Oxidant damage of the lipids and proteins of the erythrocyte membranes in unstable hemoglobin disease. Evidence for the role of lipid peroxidation.

Abstract
Since unstable hemoglobins have been considered a source of reactive oxygen radicals, and oxidative membrane damage a prehemolytic event, we examined the erythrocyte membranes of six patients (three splenectomized) with hemoglobin Köln disease. In the hydrogen peroxide stress test, the patients' erythrocytes generated more than twice the malonyldialdehyde (a lipid peroxidative product) than control erythrocytes. Fluorescence spectra of lipid extracts of the patients' erythrocytes showed an excitation maximum at 400 nm and an emission maximum of 460 nm, characteristic of malonyldialdehyde lipid adducts.

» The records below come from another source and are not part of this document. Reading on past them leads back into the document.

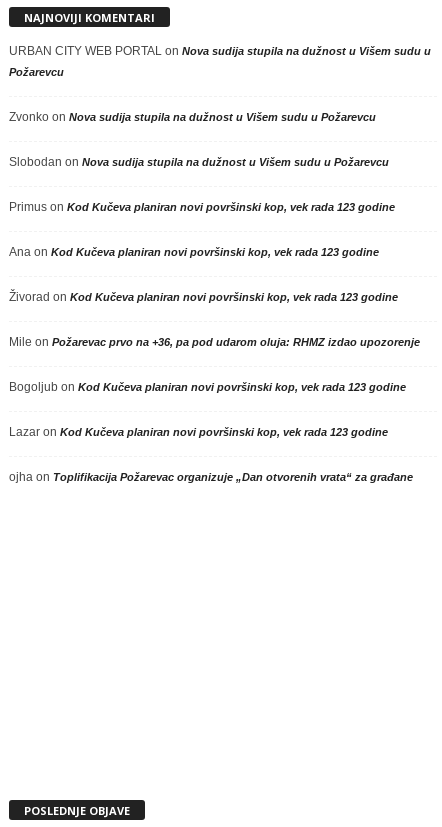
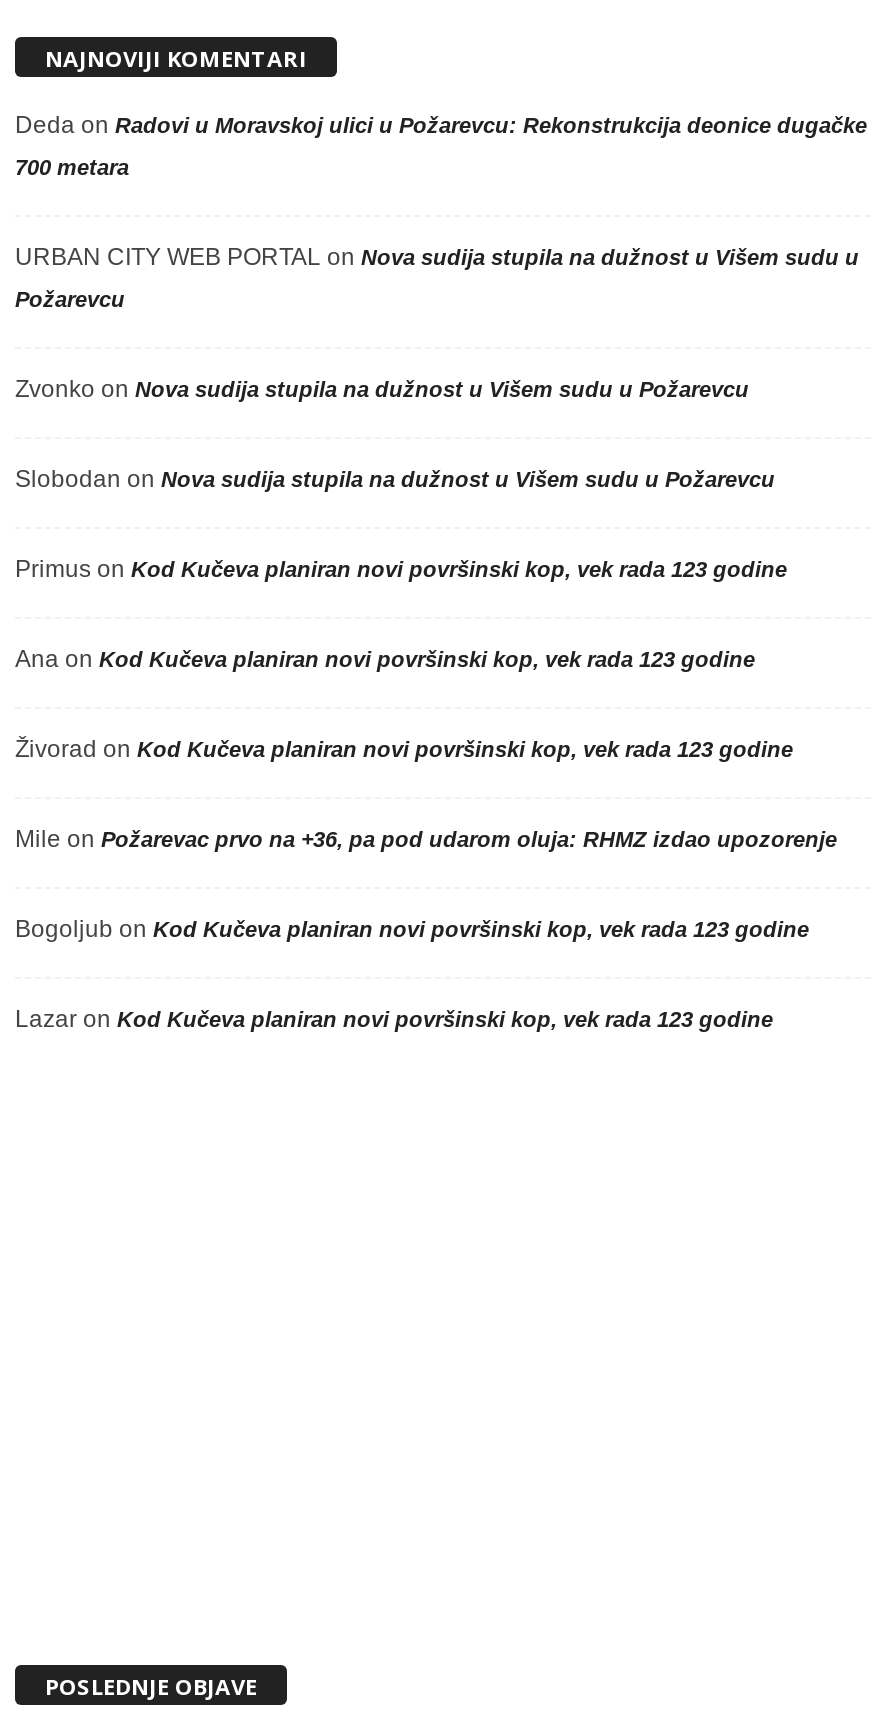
+ Deda on Radovi u Moravskoj ulici u Požarevcu: Rekonstrukcija deonice dugačke
+ 700 metara

moved down: URBAN CITY WEB PORTAL on Nova sudija stupila na dužnost u Višem sudu u | Požarevcu | Zvonko on Nova sudija stupila na dužnost u Višem sudu u Požarevcu | ... | Bogoljub on Kod Kučeva planiran novi površinski kop, vek rada 123 godine | Lazar on Kod Kučeva planiran novi površinski kop, vek rada 123 godine

- ojha on Toplifikacija Požarevac organizuje „Dan otvorenih vrata“ za građane
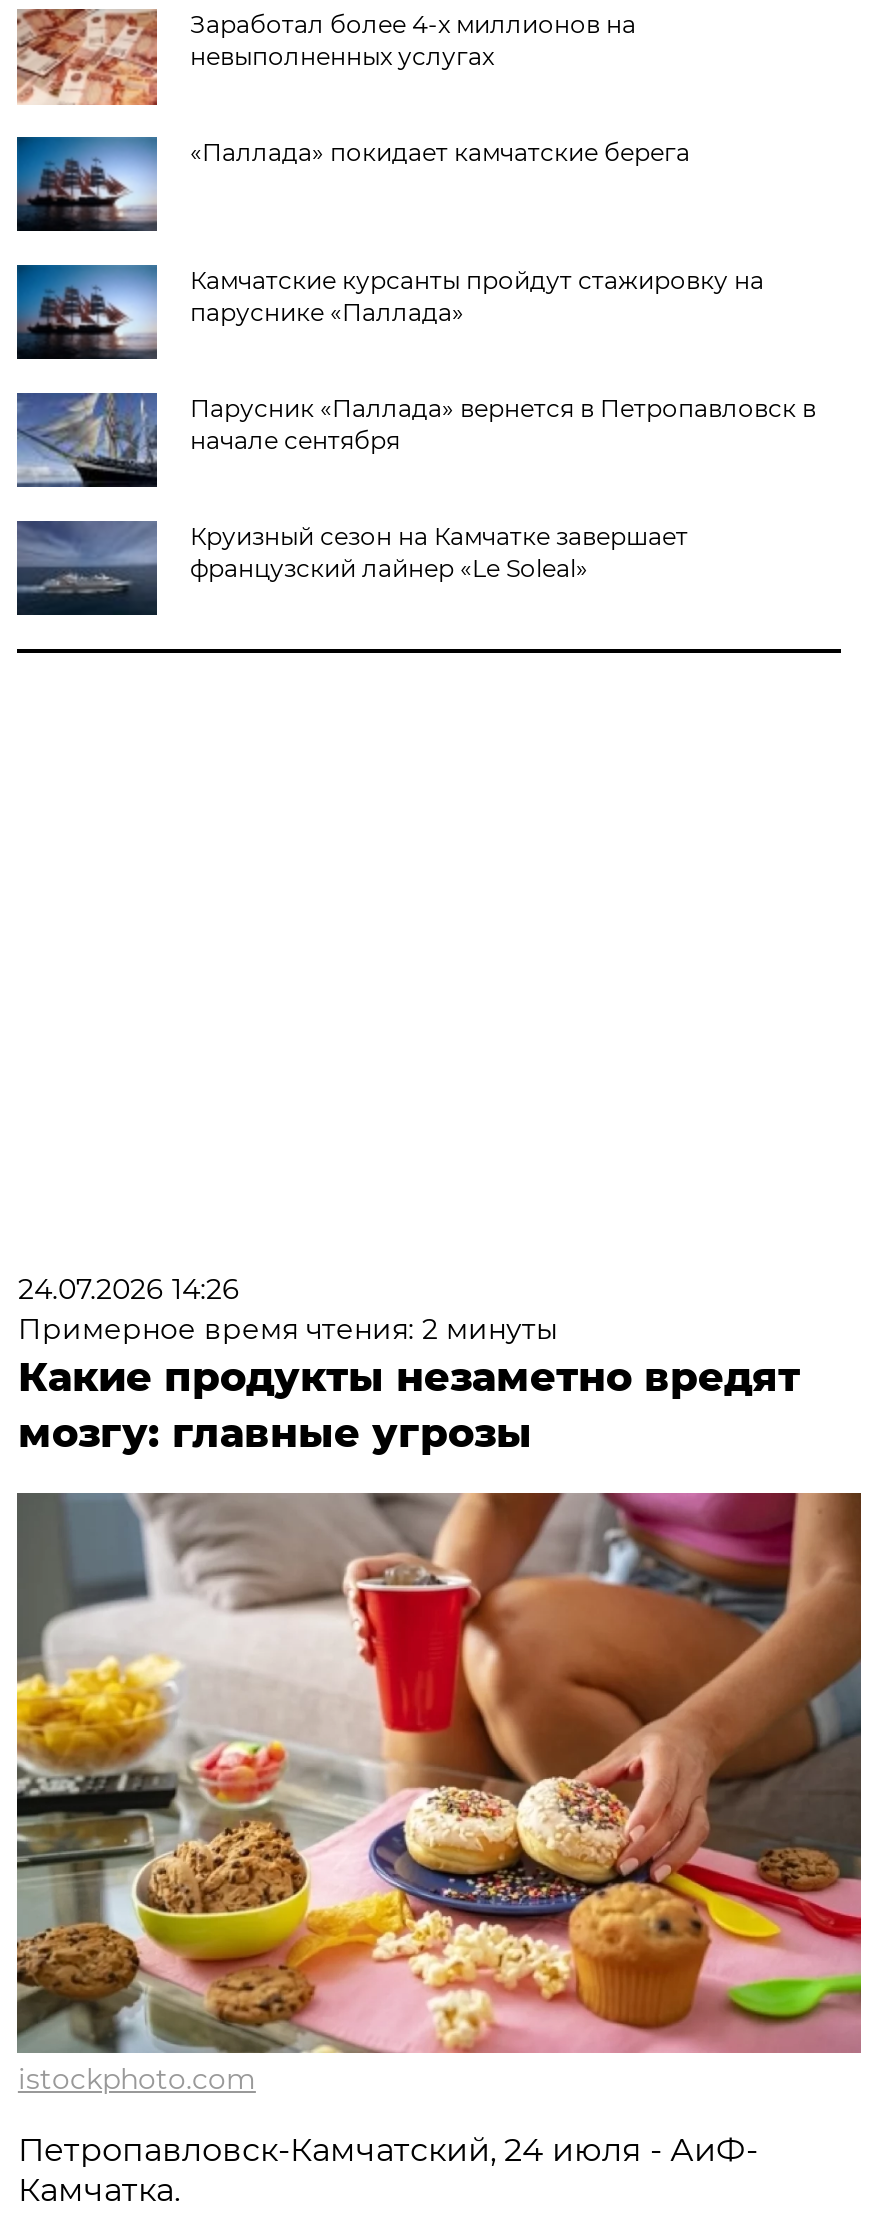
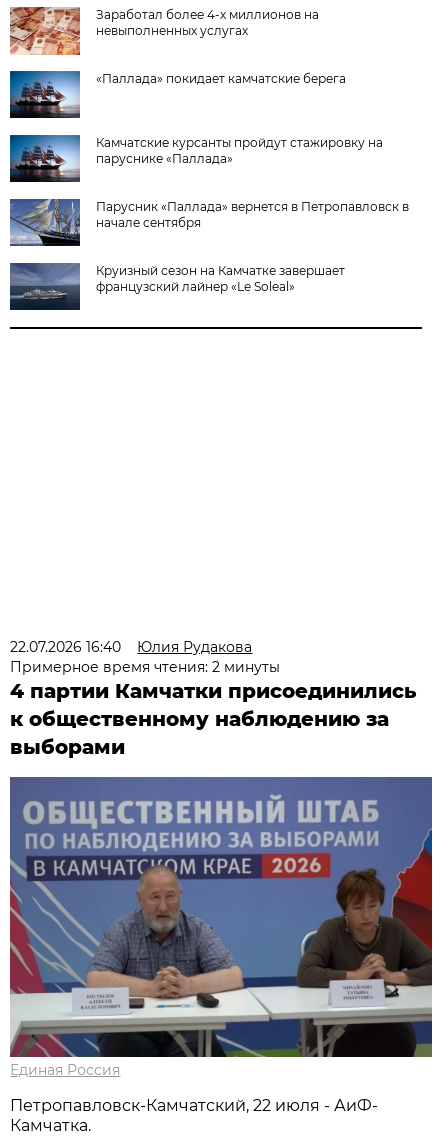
- 24.07.2026 14:26
+ 22.07.2026 16:40
+ Юлия Рудакова

- Какие продукты незаметно вредят
- мозгу: главные угрозы
+ 4 партии Камчатки присоединились
+ к общественному наблюдению за
+ выборами

- [image]
- istockphoto.com
+ [image]
+ Единая Россия

- Петропавловск-Камчатский, 24 июля - АиФ-
+ Петропавловск-Камчатский, 22 июля - АиФ-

Two types of membrane polypeptide aggregates were found in the erythrocytes of the splenectomized patients. The first, which were dissociable by treatment with mercaptoethanol, contained disulfide-linked spectrin, band 3 and globin. The second, not dissociable by mercaptoethanol, had an amino acid composition similar to that of erythrocyte membranes and spectrin (unlike globin) and like that of aggregates produced by the action of malonyldialdehyde on normal erythrocyte membranes. Atomic absorption spectroscopy of hemoglobin Köln erythrocytes showed no increase in calcium content implying that these cross-links were not due to calcium-stimulated transglutaminase. Using a micropipette technique, we demonstrated that erythrocytes containing membrane aggregates from splenectomized patients were less deformable while aggregate-free erythrocytes from non-splenectomized patients had normal deformability. We conclude that the erythrocyte membranes in hemoglobin Köln disease show evidence of lipid peroxidation with production of malonyldialdehyde, and that the nondissociable membrane aggregates formed in this disease are likely cross-linked by malonyldialdehyde. Because the erythrocytes containing membrane aggregates from splenectomized patients with unstable hemoglobin disease show decreased membrane deformability, we hypothesize that this abnormality results in premature erythrocyte destruction in vivo.